Derrière son étrange récit de réincarnations, qui j'imagine était plutôt novateur en son temps, Le Vagabond des étoiles est avant tout une méditation sur la colère. Cette colère rouge qui bout dans les entrailles de chacun, cette rage qui pousse parfois les hommes au vice, et dans laquelle se niche pourtant toute la force de la résistance. Au sein de cette histoire, la colère de Darrell Standing n'est pas seulement la sienne, mais celle de toute l'humanité face à ses bourreaux. Elle est celle des humiliés, des opprimés, de tous ceux qui voient l'injustice leur déborder de toute part sans trouver d'autre langage que la révolte. À travers le souvenir de ses vies anciennes, ses morts et ses renaissances successives, Standing devient l'héritier d'un courroux atavique, la voix de peuples entiers dont les souffrances ont traversé les siècles.

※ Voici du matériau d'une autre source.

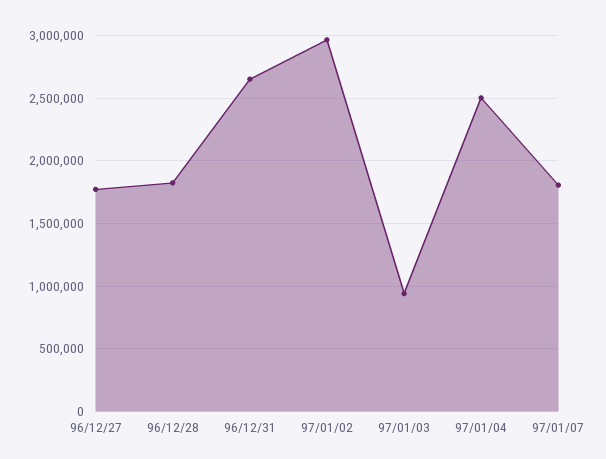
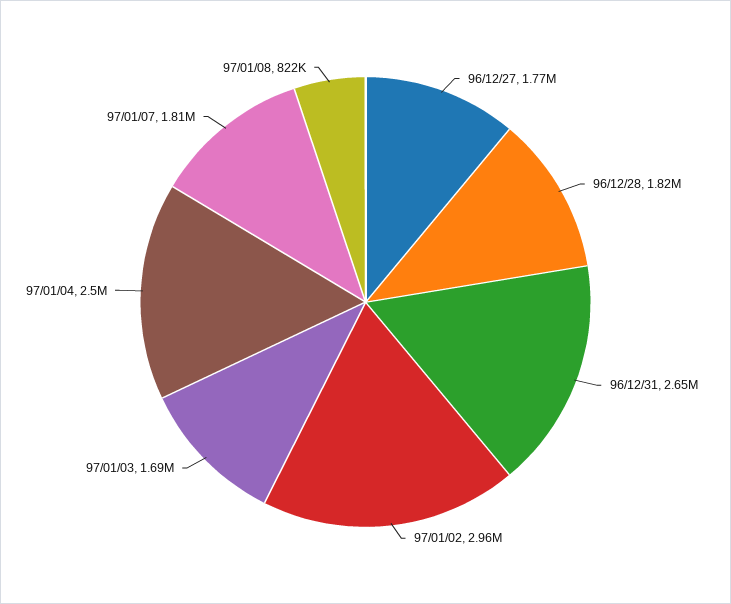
97/01/03: 950000 -> 1690000
97/01/08: none -> 822000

London s'appuiera sur sa propre expérience, mis au fer durant un mois, pour signer ce réquisitoire féroce contre l'univers carcéral. Son San Quentin, celui-là même où Johnny Cash enregistrera des décennies plus tard son concert légendaire, apparaît comme l'incarnation de cette machine répressive et aveugle que beaucoup appellent Justice. Les violences des gardiens, l'arbitraire des sanctions, les abandons et les dérives du système composent un monde où la cruauté des hommes se déploie sous couvert de cette même Justice (aveugle, comme sa représentation en statue). Après le mensonge d'un de ses camarades de cellules, Standing est jeté à l'isolement, dans une obscurité si profonde qu'il sera même plus en mesure de distinguer le jour de la nuit. Torturer à longueur de jour par ses bourreaux, lui souhaitant faire admettre un crime qu'il n'a pas commis, le punissant à la camisole de force durant des sessions s'étendant sur plus de 10 jours. De quoi sombrer dans la folie. Ou découvrir une autre porte de sortie.

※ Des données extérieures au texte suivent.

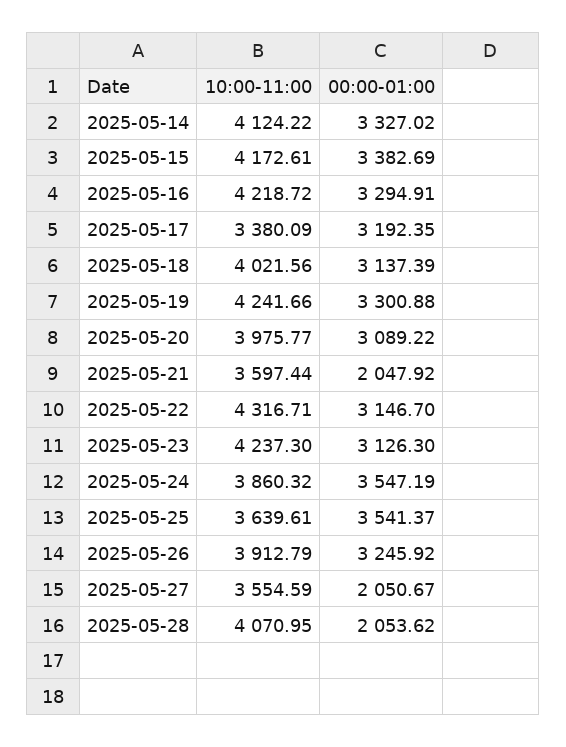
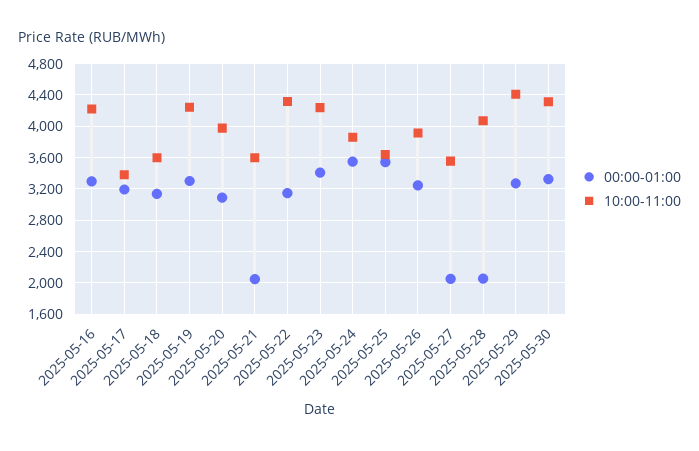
10:00-11:00, 2025-05-14: 4124.22 -> none
00:00-01:00, 2025-05-14: 3327.02 -> none
10:00-11:00, 2025-05-15: 4172.61 -> none
00:00-01:00, 2025-05-15: 3382.69 -> none
10:00-11:00, 2025-05-18: 4021.56 -> 3600
00:00-01:00, 2025-05-23: 3126.3 -> 3400
00:00-01:00, 2025-05-29: none -> 3300
10:00-11:00, 2025-05-29: none -> 4400
00:00-01:00, 2025-05-30: none -> 3300
10:00-11:00, 2025-05-30: none -> 4300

Privé de tout, Standing trouve dans l'imagination une liberté que ses geôliers même ne peuvent atteindre. Le roman, de ce que j'ai ouï dire, célébrait déjà cette idée avec une force rare ; la bande dessinée la restitue efficacement, même si elle atténue, encore une fois selon moi, une part notable de la solitude qui imprègne la lecture d'un roman.
D'ailleurs, en ce qui concerne le dessin, je demeure plus réservé. Après des lectures comme Une fête sans fin ou In Waves, les planches du Vagabond des étoiles n'ont suscité chez moi que très peu d'émotion. Elles sont belles, précises, souvent impressionnantes dans leur construction, mais elles restent à distance. Probablement que Riff Reb's fait preuve d'une grande déférence pour le matériel original, ne souhaitant surtout pas le trahir. Mais perso, c'est là que la BD atteint ses limites. Je serais toutefois largement injuste de ne pas souligner la qualité des cadrages ou même cette maitrise avec laquelle le dessinateur s'empare de la richesse de tous ses décors qu'habitent les réminiscences de notre cher Standing (littéralement : celui qui reste debout, qui ne cède pas malgré l'acharnement de ses geôliers).
Toutefois, je me permets en guise de conclusion une certaine interprétation de l'œuvre de London : Et si ce Vagabond des étoiles racontait aussi notre propre rapport à la lecture ? Car, à priori, à travers les simples histoires que je lis, j'emprunte à mon tour des existences qui ne m'appartiennent pas. Chaque lecteur en a déjà fait l'expérience. Nous avons autant souffert que la famille Stark suite aux Noces Pourpres, nous avons aimé avec autant d'intensité et de couardise que Cyrano, nous avons combattu avec la même ardeur que Siegfried le dragon, et nous sommes tous morts un bon millier de fois sans avoir jamais quitter notre fauteuil. Au cours de ma brève vie de lecteur, j'ai déjà finalement vécu mille vies. Et tant que ma curiosité continuera d'éclairer ma route, mille autres m'attendent encore au tournant.